# Best kind of hay?



## Tayet (Feb 9, 2012)

I'm looking into buying hay on Craigslist and I've never bought hay before! When we moved to our house 7 ish years ago, it had a fully stocked barn which we didn't use for a few years. The whole time I've had goats I've always just used hay out of the barn, but it's pretty close to gone. I've no idea what I've been giving them this whole time ( I know that sounds bad!) but it wasn't moldy and it smelled fresh, and was green. 
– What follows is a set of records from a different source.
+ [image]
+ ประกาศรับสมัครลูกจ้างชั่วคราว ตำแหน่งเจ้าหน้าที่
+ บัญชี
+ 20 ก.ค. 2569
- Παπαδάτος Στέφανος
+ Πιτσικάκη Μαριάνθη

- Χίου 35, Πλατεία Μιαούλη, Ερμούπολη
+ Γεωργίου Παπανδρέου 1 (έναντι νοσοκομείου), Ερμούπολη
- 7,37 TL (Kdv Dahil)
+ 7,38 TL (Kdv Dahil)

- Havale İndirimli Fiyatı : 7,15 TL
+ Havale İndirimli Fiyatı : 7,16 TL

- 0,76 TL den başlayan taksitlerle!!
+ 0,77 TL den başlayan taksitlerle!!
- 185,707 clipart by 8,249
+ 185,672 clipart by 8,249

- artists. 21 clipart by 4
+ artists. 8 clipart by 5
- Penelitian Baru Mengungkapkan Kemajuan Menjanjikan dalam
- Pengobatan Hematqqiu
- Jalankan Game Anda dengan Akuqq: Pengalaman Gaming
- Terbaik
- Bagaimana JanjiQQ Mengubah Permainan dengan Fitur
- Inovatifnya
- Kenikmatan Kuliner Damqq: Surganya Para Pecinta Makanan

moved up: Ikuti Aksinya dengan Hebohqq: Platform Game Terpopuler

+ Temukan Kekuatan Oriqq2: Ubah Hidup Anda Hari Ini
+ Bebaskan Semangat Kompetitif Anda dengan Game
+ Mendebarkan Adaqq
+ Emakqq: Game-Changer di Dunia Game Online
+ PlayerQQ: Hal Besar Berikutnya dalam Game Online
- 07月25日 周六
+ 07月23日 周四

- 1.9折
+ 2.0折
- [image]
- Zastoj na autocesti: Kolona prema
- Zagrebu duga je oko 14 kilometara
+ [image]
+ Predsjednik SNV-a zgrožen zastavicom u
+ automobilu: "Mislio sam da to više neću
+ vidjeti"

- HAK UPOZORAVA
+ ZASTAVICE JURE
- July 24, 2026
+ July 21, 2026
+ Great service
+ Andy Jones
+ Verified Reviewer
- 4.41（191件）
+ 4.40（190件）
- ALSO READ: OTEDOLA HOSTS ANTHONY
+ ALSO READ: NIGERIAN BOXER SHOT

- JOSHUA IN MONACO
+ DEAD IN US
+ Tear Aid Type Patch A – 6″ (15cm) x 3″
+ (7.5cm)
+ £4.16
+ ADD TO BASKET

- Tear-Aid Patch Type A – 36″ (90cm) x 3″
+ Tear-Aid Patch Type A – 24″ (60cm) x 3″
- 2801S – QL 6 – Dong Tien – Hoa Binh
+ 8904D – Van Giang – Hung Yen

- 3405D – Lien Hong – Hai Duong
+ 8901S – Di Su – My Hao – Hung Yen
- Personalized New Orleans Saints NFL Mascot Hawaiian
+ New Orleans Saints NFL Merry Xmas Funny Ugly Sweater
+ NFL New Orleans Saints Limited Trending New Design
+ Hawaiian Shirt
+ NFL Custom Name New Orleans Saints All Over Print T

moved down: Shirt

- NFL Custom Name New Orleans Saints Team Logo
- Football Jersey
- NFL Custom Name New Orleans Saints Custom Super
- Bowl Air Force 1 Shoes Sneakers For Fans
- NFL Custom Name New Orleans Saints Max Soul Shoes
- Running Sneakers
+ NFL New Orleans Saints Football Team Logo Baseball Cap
What is the best kind of hay for goats after Alfalfa (because it's very expensive) I was thinking grass hay or marsh grass hay?


----------



## goatgirl132 (Oct 18, 2012)

we give costal so we can give it to the horse and not worry about if she gets into it


----------



## dan354 (Dec 20, 2012)

there is no such thing as the best hay. ask the farmer what kind of hay he has. let him know you are intersted in buying XXX amount of hay but you need just a few bales so you can see if your goats will eat it. it is getting close to the time when the farmer wants to get rid of what he has so he can make room for this years hay plus he knows he can get a good price for it right now. if this is a good year and if everything goes good hay prices will decrease in 2013 so only buy enough to get you by. good hay will be green on the inside and should be leafy and not too many coarse stems and will not have any white powder when you open it up and it should smell good.
Also if whoever you buy hay from is close ask him if you can get hay out of the field when he bales to save you money this summer. most farm animals will eat good hay, but people want alfalfa hay when they can get it.


----------



## mjgh06 (Sep 4, 2012)

I know I go against most here on hay, but I only use alfalfa for my preggos. Everyone else gets orchardgrass, wheat hay, or crabgrass. Whatever is available and inexpensive at the time. I found my goats hate bermuda and rye, with their favorite being crabgrass and Wheat hay not the straw.


----------



## olfart (Mar 7, 2013)

I like Coastal because it doesn't include viable seeds. Many years ago I discovered that Bahia hay has seeds that come out in the poop, and now I have an unwanted Bahia yard. Seeds enclosed in a fertilizer pellet sprout really well.


----------



## black-smith (Jan 20, 2011)

I like a nice 2nd cut grass alfalfa mix... we don't have all those other fancy grasses out here but they do sound interesting!


----------



## hearthnsoul (Jul 5, 2009)

I get second cut, the goats turn their nose up to first and just pick through it. What kind? Whatever I can find! This time of year we are In begging mode and at the feed and grains mercy on size and cost. This year I am going to figure out a storage potential and order 120 bales.


----------



## black-smith (Jan 20, 2011)

What's the price of hay like there? My curiousity got the best of me!


----------



## hearthnsoul (Jul 5, 2009)

I am in Massachusetts, on the cape. If I Head over the bridge, big beautiful bales, but last two weeks we paid almost 14 a bale,..unheard of! But they were all out on cape. And on cape usually between 8 and 10 a bale and luck of the drawer whether they are worth it or not. I think the guy i usually get it from is spending around 6.50 a bale ..so this year coming I want to get enough myself to last til next high season and take out the middle man, it is an issue of storage i have to figure out. This way in late fall til end of winter we are not begging for whatever we can get!


----------



## HoosierShadow (Apr 20, 2010)

I'd stay away from fescue hay, especially feeding to pregnant does. I've heard it's not good for them.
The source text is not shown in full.